The specialist concluded that it would “not be acceptable”.
He did caveat, however, that some people, known as “super-agers” are aged in their 80s, but “function and behave” as if they are in their 60s or 70s.
“Trump could turn around and say, ‘well, I am one of these super-agers. I may be 83 years old, but my brain and my thinking is like a 60-year-old.’
“He’s the sort of person who may well argue that.”
Dr. Kapur added that he would be “correct in the sense that you don’t take age by itself”.
“Age is a factor,” he said, “[but] I think in terms of behaviour, I think the number of exaggerations or errors he’s made in the last few years, especially in the last six months, I would expect those are almost certainly going to increase as the time goes on.”
The specialist cited Trump mistaking Alaska for Russia before his meeting with Vladimir Putin in September as an example.
“So if he was 82 or 83 and wanted another term, I suspect the number of things he’s saying and doing would be really quite significant.
“So I don’t think he would probably be in a category of a super-age.

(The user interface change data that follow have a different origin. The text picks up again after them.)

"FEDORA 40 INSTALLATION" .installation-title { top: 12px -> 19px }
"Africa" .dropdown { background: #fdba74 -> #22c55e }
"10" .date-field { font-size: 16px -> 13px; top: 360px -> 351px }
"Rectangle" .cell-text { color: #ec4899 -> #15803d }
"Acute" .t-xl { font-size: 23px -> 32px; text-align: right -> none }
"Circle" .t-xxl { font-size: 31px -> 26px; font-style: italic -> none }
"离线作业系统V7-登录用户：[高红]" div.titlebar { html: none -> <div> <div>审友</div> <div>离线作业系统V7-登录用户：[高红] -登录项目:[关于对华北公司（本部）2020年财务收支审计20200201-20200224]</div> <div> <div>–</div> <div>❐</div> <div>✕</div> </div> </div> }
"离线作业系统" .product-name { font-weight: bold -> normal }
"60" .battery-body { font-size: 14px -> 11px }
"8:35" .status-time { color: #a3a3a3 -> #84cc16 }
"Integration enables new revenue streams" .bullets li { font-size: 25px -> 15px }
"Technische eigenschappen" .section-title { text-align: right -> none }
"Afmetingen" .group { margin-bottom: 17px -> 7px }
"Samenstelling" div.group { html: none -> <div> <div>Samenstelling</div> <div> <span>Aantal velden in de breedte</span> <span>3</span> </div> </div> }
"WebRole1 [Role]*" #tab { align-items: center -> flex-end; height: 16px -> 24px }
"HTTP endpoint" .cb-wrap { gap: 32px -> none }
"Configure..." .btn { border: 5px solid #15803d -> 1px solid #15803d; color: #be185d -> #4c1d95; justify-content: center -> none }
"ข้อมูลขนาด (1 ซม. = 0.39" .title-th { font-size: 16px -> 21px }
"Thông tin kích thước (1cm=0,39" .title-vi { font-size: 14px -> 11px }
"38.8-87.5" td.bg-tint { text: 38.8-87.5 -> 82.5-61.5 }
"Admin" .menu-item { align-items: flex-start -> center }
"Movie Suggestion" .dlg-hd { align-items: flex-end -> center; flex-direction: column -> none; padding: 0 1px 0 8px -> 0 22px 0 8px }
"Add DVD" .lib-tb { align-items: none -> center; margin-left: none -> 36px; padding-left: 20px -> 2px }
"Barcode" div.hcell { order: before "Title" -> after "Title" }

“But, obviously, we have to see at the time.”
The 22nd amendement to the US Constitution reads: “No person shall be elected to the office of the President more than twice, and no person who has held the office of President, or acted as President, for more than two years of a term to which some other person was elected President shall be elected to the office of the President more than once.
“But this Article shall not apply to any person holding the office of President when this Article was proposed by the Congress, and shall not prevent any person who may be holding the office of President, or acting as President, during the term within which this Article becomes operative from holding the office of President or acting as President during the remainder of such term.”
Section two adds: “This article shall be inoperative unless it shall have been ratified as an amendment to the Constitution by the legislatures of three-fourths of the several States within seven years from the date of its submission to the States by the Congress.”